OnlineSI: Taming Large Language Model for Online 3D Understanding and Grounding

Imagine you are walking through a brand-new, messy house for the first time. You are holding a camera, and your goal is to tell a friend (who is blindfolded) exactly what's in the room, where the furniture is, and how to navigate it.

The Problem with Old Robots
Most current AI robots are like students with a terrible memory. As you walk through the house, they try to remember every single photo you've taken so far.

The Memory Crash: After 10 minutes, they have thousands of photos. Their brain (the computer) gets overwhelmed trying to look at all of them at once to answer a simple question like, "Where is the chair?" They run out of battery and memory.
The "Blurry" Vision: They also struggle to understand 3D space. If you only see one leg of a table, they might get confused and think it's a weird stick, not a table. They lack the "common sense" to guess the rest of the object.

Enter OnlineSI: The Smart Tour Guide
The paper introduces OnlineSI, a new framework designed to be a "Smart Tour Guide" for robots. Instead of hoarding every photo, it uses three clever tricks to understand the world in real-time.

1. The "Mental Sketchbook" (Finite Spatial Memory)

Imagine you are drawing a map of the house on a small notepad.

Old Way: You keep adding new pages forever. Eventually, the notepad is too heavy to carry, and you can't find anything.
OnlineSI Way: You have a notepad with a fixed number of pages. As you walk and see new things, you don't just add pages; you update the existing ones.
- If you see a table from the side, you draw it.
- Later, you walk around and see the front of the table. You don't add a new page; you erase the old sketch and redraw it to fit the new view.
- The Result: The robot's memory stays small and manageable, no matter how long the video is. It only keeps the "best version" of what it has seen so far.

2. The "Super-Helper" (3D + Semantic Fusion)

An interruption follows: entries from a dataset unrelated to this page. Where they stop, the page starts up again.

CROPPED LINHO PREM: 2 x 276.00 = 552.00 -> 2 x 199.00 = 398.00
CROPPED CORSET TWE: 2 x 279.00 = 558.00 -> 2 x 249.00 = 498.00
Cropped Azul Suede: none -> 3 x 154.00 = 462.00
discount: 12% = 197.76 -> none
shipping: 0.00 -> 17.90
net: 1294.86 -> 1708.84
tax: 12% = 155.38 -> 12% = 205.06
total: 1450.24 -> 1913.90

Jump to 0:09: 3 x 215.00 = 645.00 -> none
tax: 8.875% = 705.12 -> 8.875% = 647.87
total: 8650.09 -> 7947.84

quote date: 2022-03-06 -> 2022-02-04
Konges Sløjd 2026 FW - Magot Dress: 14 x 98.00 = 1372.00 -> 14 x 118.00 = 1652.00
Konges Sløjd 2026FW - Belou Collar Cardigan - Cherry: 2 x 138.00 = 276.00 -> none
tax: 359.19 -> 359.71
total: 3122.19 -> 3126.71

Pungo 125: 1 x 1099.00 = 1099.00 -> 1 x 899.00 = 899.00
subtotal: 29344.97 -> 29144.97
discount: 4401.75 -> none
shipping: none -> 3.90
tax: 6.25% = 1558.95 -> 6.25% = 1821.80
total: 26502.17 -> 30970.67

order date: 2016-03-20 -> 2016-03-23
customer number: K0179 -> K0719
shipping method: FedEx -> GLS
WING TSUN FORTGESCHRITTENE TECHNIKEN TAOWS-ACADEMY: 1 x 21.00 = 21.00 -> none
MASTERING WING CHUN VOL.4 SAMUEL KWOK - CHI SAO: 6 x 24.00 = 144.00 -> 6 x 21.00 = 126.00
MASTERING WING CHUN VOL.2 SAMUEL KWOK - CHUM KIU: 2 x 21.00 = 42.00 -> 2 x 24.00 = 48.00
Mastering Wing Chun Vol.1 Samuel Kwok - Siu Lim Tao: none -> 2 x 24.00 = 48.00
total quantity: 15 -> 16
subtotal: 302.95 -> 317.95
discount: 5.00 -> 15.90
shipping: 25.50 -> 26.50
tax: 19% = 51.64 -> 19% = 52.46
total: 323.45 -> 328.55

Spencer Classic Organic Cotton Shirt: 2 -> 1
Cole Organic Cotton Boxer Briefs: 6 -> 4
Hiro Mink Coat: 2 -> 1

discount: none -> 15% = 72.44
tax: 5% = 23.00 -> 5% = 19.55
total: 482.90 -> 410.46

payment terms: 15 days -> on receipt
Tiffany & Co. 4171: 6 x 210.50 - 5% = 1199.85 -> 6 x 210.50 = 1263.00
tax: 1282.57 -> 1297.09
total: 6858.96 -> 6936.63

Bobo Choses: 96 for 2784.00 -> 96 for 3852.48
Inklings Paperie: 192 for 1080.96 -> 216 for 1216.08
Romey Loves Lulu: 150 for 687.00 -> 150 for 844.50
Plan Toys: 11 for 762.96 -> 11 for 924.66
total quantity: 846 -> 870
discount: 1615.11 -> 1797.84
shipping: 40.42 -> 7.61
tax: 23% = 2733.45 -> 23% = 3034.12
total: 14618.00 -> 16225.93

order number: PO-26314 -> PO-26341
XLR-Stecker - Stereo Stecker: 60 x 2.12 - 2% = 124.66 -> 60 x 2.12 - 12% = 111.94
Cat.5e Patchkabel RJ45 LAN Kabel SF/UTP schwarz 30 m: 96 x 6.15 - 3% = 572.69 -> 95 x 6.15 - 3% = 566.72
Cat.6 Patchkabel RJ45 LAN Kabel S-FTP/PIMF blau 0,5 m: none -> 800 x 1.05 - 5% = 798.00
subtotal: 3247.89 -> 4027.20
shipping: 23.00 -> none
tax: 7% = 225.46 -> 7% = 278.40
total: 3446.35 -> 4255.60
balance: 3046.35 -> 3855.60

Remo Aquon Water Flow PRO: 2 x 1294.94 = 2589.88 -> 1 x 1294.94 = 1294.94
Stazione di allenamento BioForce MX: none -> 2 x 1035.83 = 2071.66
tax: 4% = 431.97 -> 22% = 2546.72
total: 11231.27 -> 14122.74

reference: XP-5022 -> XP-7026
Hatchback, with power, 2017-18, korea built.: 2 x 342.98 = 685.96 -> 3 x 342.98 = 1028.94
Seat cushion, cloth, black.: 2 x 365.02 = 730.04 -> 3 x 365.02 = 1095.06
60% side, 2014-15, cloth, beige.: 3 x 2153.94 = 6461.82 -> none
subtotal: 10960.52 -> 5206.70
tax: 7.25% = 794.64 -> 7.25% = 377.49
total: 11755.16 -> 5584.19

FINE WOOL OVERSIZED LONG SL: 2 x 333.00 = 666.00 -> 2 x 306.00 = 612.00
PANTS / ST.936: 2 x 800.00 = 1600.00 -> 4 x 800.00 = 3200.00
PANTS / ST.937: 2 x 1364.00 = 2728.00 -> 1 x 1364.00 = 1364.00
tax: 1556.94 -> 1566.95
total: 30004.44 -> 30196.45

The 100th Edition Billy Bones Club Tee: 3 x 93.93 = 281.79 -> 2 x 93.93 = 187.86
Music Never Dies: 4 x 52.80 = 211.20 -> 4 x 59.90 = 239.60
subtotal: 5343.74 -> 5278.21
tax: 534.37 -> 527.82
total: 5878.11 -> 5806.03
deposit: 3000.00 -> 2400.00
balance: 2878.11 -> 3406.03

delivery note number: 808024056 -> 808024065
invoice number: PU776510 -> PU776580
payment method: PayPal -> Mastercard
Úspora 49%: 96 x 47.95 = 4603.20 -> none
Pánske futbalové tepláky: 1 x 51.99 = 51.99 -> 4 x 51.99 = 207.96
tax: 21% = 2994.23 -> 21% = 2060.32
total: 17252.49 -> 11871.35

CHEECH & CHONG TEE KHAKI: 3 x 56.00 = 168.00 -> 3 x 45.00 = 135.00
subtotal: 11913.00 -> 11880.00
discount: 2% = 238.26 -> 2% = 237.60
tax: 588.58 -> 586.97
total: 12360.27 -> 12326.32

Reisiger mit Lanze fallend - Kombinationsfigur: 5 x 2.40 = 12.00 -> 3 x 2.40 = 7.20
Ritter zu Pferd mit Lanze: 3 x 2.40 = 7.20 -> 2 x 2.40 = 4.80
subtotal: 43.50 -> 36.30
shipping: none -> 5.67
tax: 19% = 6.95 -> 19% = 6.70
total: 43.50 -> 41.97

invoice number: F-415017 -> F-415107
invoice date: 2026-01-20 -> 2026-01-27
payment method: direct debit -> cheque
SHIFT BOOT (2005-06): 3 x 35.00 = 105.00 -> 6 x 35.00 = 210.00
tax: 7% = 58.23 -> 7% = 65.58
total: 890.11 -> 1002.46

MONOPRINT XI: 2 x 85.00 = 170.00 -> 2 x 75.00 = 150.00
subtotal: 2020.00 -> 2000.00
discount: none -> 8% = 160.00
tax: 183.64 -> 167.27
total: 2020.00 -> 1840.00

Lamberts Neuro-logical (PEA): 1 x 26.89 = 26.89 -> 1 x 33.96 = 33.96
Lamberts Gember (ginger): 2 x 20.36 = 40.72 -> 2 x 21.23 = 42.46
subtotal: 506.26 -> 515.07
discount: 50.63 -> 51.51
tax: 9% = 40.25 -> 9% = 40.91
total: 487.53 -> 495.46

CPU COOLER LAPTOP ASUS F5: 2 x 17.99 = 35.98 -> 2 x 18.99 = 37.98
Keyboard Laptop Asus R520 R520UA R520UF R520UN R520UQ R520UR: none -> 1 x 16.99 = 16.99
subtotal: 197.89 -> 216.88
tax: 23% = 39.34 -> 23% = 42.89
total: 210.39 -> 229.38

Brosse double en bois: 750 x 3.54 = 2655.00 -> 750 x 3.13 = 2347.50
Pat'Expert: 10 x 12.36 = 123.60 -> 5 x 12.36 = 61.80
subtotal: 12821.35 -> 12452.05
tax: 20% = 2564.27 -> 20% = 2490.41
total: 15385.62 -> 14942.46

The robot has a powerful brain (a Large Language Model, or LLM) that is great at reading and talking, but it's bad at looking at raw 3D shapes (like a cloud of dots).

The Analogy: Imagine trying to describe a "chair" to someone who has never seen one, using only a pile of sand. It's hard.
The Fix: OnlineSI gives the robot a "label maker." Before showing the sand (3D points) to the brain, it sticks little tags on the sand that say "This is a chair," "This is a table."
The Result: The brain can now easily understand, "Oh, this pile of sand with the 'chair' tag is a chair!" This helps the robot identify objects even when they are partially hidden or seen from weird angles.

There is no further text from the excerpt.